The regression models for obtaining pseudo-IOCv2 item responses are provided in Table 4, and Table 5 provides an example of the calculations. A SAS macro for computing pseudo-IOCv2 scale scores is available from the first author.

Table 5 Example of calculation of pseudo-IOCv2 item responses, subscale and summary scores for one respondent

Limitations must be acknowledged. The respondents completed an 81-item questionnaire rather than the shorter IOCv1 or IOCv2, and responses may have differed from what would have been obtained from the IOCv1 or IOCv2 due to the different context; in particular, similarity of item responses may have been enhanced.
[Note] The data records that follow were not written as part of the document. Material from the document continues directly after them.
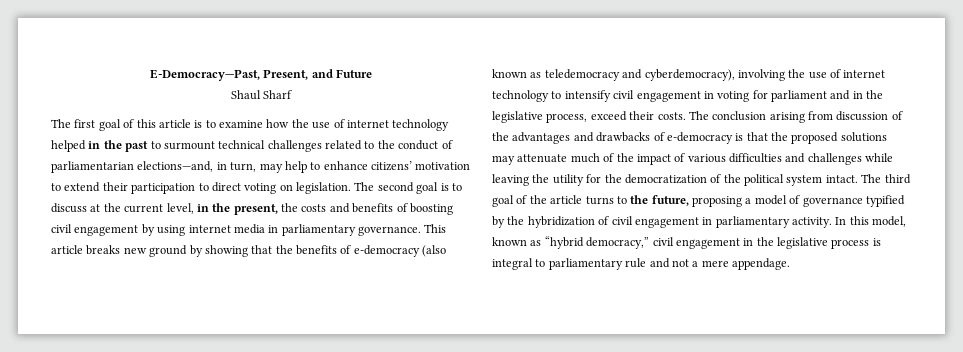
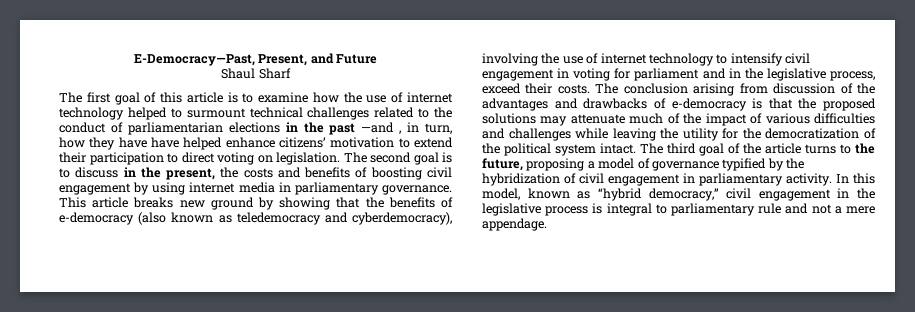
- The first goal of this article is to examine how the use of internet technology helped in the past to surmount technical challenges related to the conduct of parliamentarian elections—and, in turn, may help to enhance citizens’ motivation to extend their participation to direct voting on legislation.
+ The first goal of this article is to examine how the use of internet technology helped to surmount technical challenges related to the conduct of parliamentarian elections in the past —and , in turn, how they have have helped enhance citizens’ motivation to extend their participation to direct voting on legislation.
- The second goal is to discuss at the current level, in the present, the costs and benefits of boosting civil engagement by using internet media in parliamentary governance.
+ The second goal is to discuss in the present, the costs and benefits of boosting civil engagement by using internet media in parliamentary governance.

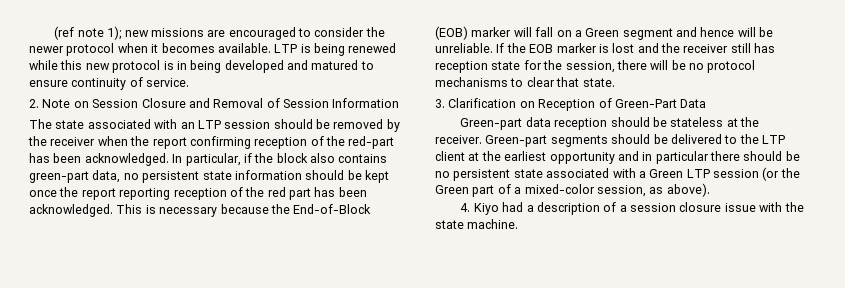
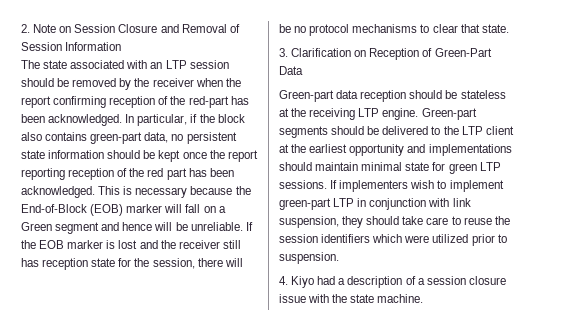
- (ref note 1); new missions are encouraged to consider the newer protocol when it becomes available. LTP is being renewed while this new protocol is in being developed and matured to ensure continuity of service.
- Green-part data reception should be stateless at the receiver.
+ Green-part data reception should be stateless at the receiving LTP engine.
- Green-part segments should be delivered to the LTP client at the earliest opportunity and in particular there should be no persistent state associated with a Green LTP session (or the Green part of a mixed-color session, as above).
+ Green-part segments should be delivered to the LTP client at the earliest opportunity and implementations should maintain minimal state for green LTP sessions. If implementers wish to implement green-part LTP in conjunction with link suspension, they should take care to reuse the session identifiers which were utilized prior to suspension.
The sample was limited to breast cancer and non-Hodgkin lymphoma survivors, and the models may not perform as well for individuals with other diagnoses.

Overall, the predictive performance of the models together with the substantial overlap between IOCv1 and IOCv2 suggests that investigators can use pseudo-IOCv2 scores with confidence that they are comparable to actual IOCv2 scores. Our approach may be useful to other investigators seeking to compare participant samples surveyed using different versions of the same scale.